Da Toni Kroos und Sami Khedira das deutsche Spiel in der Auftaktpartie gegen die Ukraine so gut gelenkt haben, drängte sich irgendwann der Gedanke auf: "Wozu braucht dieses Team eigentlich Bastian Schweinsteiger noch?" Besonders Kroos war der Dreh- und Angelpunkt. Er spielte schlaue Steilpässe in die Spitze und leitete Chancen ein. Er servierte - nicht zuletzt beim 1:0 durch Shkodran Mustafi - perfekte Standards, behielt immer die Übersicht, streute gefährliche Weitschüsse ein und war der beste Mann auf dem Platz. Neben ihm gelang Khedira, mit leichten Abstrichen, eine ähnlich gute Leistung. Der Turiner, der anders als Kroos ab und zu auch am gegnerischen Strafraum auftauchte, hätte sich gleich mehrfach in die Torschützenliste eintragen können. Als das Spiel sich in der zweiten Halbzeit beruhigte, war Khedira dann derjenige, über den hinten die endlosen Ballstaffetten liefen, die die Ukrainer ermüdeten und ihnen den Zahn zogen. Wozu also Schweinsteiger?

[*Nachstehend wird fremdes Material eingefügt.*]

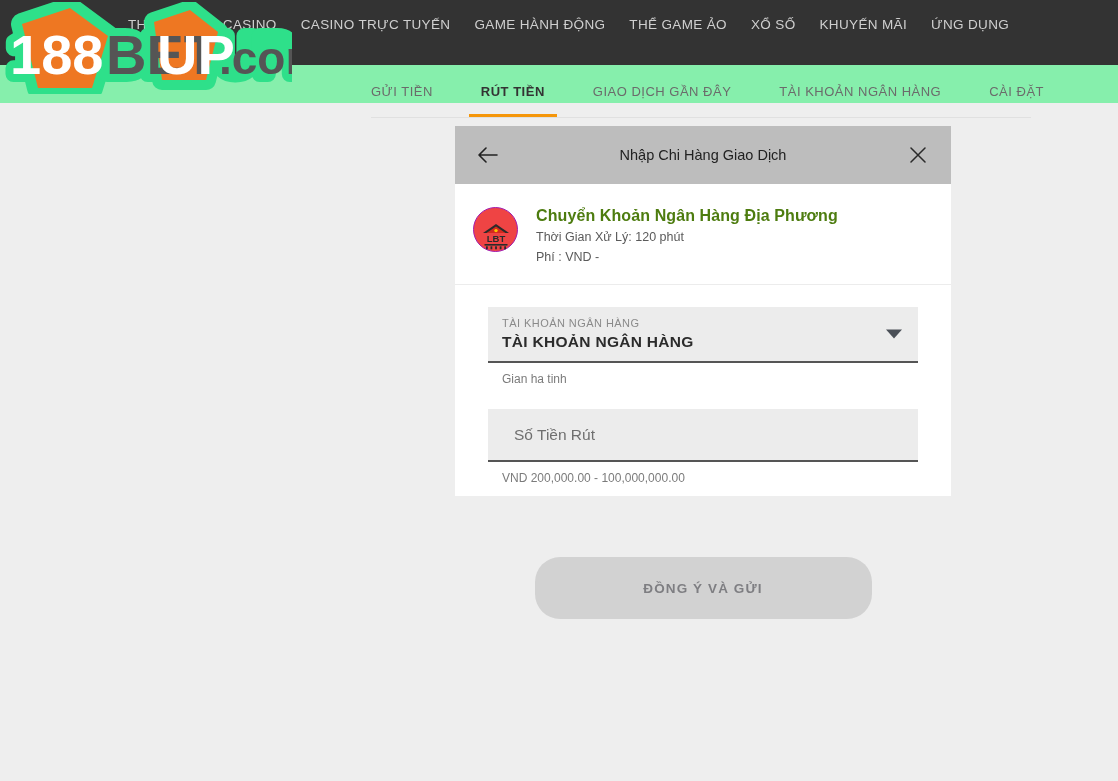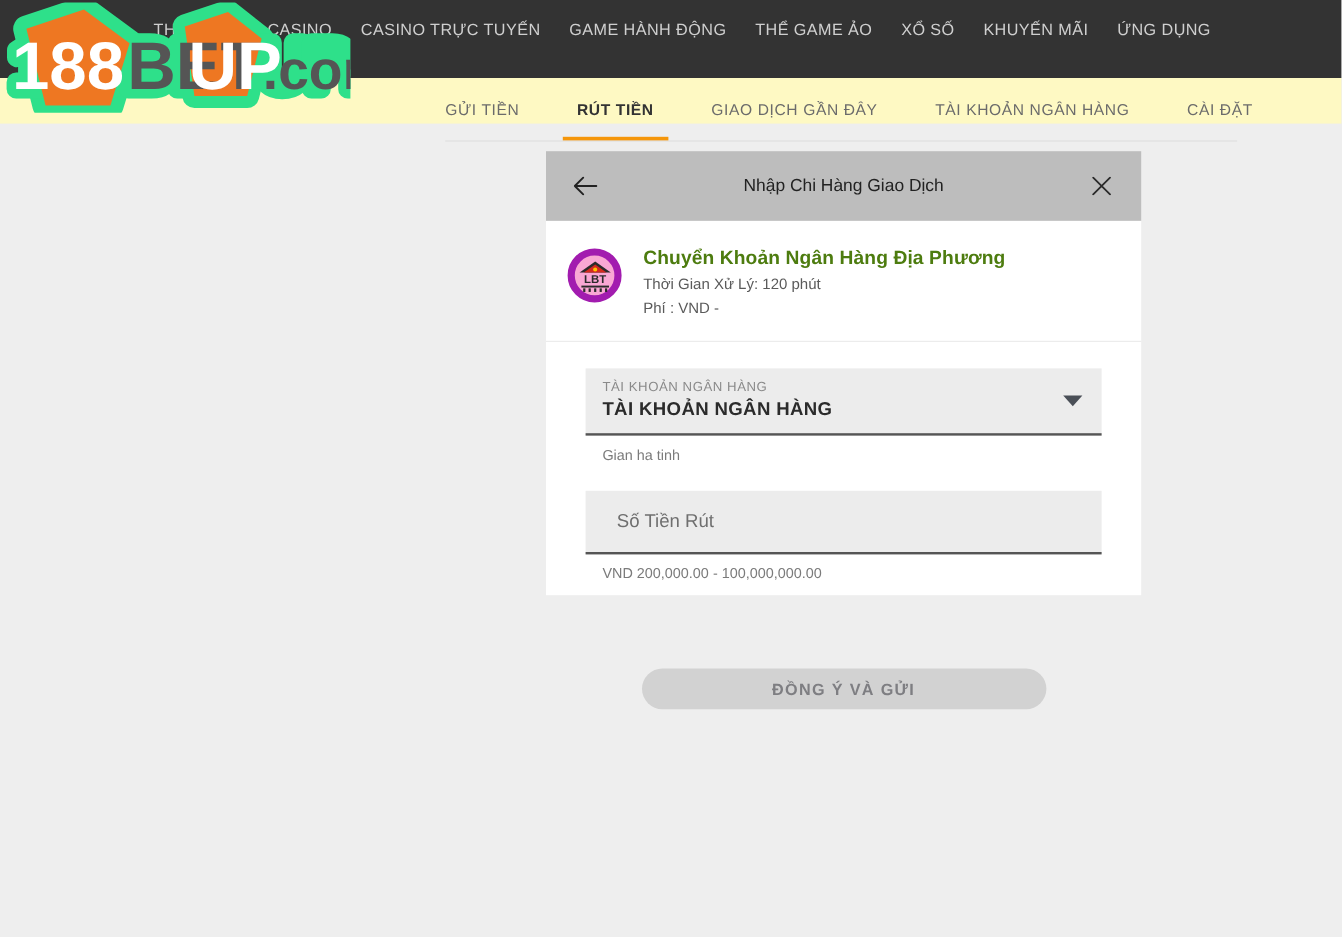--- a/index.html
+++ b/index.html
@@ -55,21 +55,21 @@
     z-index: 20;
     pointer-events: none;
   }
 
   
   .tabstrip {
     position: absolute;
     top: 65px; left: 0;
     width: 1118px;
     height: 38px;
-    background: #fef9c3;
+    background: #86efac;
   }
   .tabs-inner {
     position: absolute;
     left: 371px;
     top: 0;
     width: 660px;
     height: 53px;
     display: flex;
     align-items: center;
     border-bottom: 1px solid #e0e0e0;
@@ -145,24 +145,24 @@
   
   .method {
     display: flex;
     align-items: flex-start;
     padding: 21px 0 18px 18px;
     border-bottom: 1px solid #ececec;
   }
   .method-logo {
     width: 45px; height: 45px;
     border-radius: 50%;
-    border: 6px solid #a21caf;
-    background: #f9a8d4;
+    border: 1px solid #a21caf;
+    background: #ef4444;
     flex: 0 0 45px;
-    display: flex; align-items: flex-start; justify-content: center;
+    display: flex; align-items: flex-end; justify-content: center;
     margin-top: 2px;
   }
   .method-text { margin-left: 18px; padding-top: 1px; }
   .method-title {
     font-size: 16px;
     font-weight: 700;
     color: #4d7c0f;
     letter-spacing: 0.1px;
     line-height: 20px;
   }
@@ -237,21 +237,21 @@
   }
 
   
   .submit-wrap {
     display: flex;
     justify-content: center;
     margin-top: 24px;
   }
   .submit-btn {
     width: 337px;
-    height: 34px;
+    height: 62px;
     border: 0;
     border-radius: 25px;
     background: #d2d2d2;
     color: #7e7e82;
     font-family: "Liberation Sans", sans-serif;
     font-size: 13.5px;
     font-weight: 700;
     letter-spacing: 1.1px;
     cursor: default;
   }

Die Antwort darauf gab der zuvor lange verletzte und vor der EM als übergewichtiges Auslaufmodell geltende Schweinsteiger in seinem 180 Sekunden langen Pflichtspiel-Comeback selbst. Niemand hatte erwartet, dass der 31-Jährige das 2:0 machen würde. Löw hatte ihn lediglich gebracht, um das Spiel zu beruhigen. Schweinsteiger sollte den Ball halten und die Nachspielzeit erfolgreich über die Bühne bringen.
Dass Schweinsteiger, der bis zum letzten EM-Testspiel gegen Ungarn monatelang verletzt ausgefallen war, dennoch zum Sprint ansetzte und mit aller Konsequenz den Weg in die Spitze suchte, zeigt einmal mehr, wie ehrgeizig er ist.
Schweinsteiger als Euphorie-Auslöser
Dass Joachim Löw seine defensive Achse Kroos-Khedira - sofern sich keiner der beiden verletzt - im Laufe des Turniers für Schweinsteiger auseinanderreißt, ist nicht zu erwarten. Dass Schweinsteiger in Frankreich über den Status des Einwechselspielers für die letzten Minuten hinauskommt, ebenfalls nicht. Vielleicht aber hat der Kapitän damit genau die Rolle gefunden, mit der er dem deutschen Team bei dieser EM am besten helfen kann.
Mit seinem 2:0 hat er schon jetzt mehr für die DFB-Elf getan, als mancher Experte ihm vor dem Turnier zugetraut hätte. Nicht, weil das Tor den Sieg gegen die Ukraine endgültig sicherte. Sondern vielmehr, weil die Tatsache, dass ausgerechnet Schweinsteiger dieses Tor auf diese Art und Weise erzielt hat, eine Euphorie in der Mannschaft auslösen kann. Die Jubelbilder nach dem Auftaktsieg sprechen für sich. Diese Euphorie wird die deutsche Mannschaft in jedem Fall durch das nächste Spiel gegen Polen tragen - möglicherweise aber auch durch das gesamte Turnier.